BEGIN Exercise input

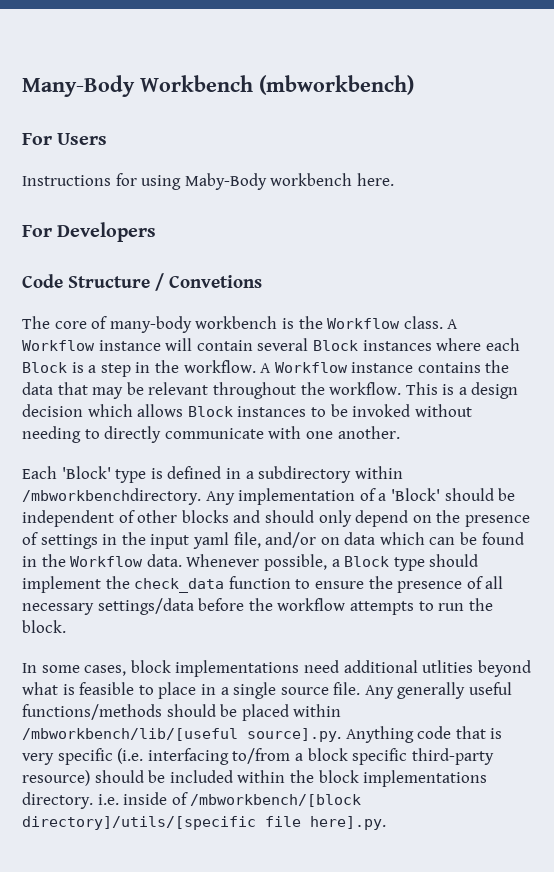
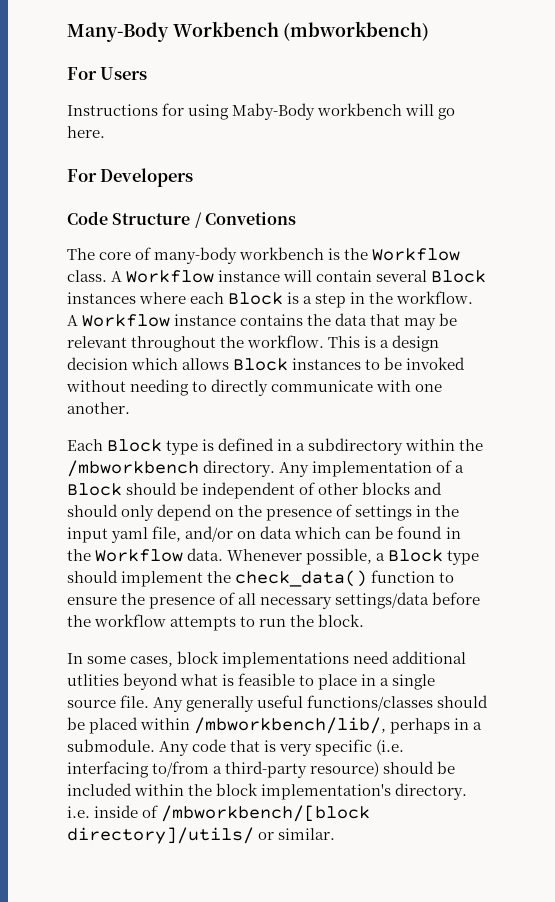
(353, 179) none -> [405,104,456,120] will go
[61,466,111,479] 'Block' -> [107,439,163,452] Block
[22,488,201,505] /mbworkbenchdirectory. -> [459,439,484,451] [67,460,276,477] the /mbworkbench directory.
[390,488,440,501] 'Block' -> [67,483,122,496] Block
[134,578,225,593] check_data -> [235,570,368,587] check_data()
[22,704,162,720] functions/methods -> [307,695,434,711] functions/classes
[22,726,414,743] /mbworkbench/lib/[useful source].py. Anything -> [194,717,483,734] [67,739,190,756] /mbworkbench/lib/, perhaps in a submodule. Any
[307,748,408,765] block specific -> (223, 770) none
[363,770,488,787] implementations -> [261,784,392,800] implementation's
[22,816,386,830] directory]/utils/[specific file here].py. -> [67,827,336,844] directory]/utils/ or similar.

END Exercise input
BEGIN Exercise input

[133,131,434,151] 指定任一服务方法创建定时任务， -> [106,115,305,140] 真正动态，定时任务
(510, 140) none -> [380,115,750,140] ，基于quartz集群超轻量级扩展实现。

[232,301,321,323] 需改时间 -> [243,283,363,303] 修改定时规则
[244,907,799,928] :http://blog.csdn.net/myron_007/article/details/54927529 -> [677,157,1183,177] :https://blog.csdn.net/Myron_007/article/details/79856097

END Exercise input

• [Task prompt] Each line of the records that holds the word "none" should be copied out.

• [Solution to the exercise]
(353, 179) none -> [405,104,456,120] will go
[307,748,408,765] block specific -> (223, 770) none
(510, 140) none -> [380,115,750,140] ，基于quartz集群超轻量级扩展实现。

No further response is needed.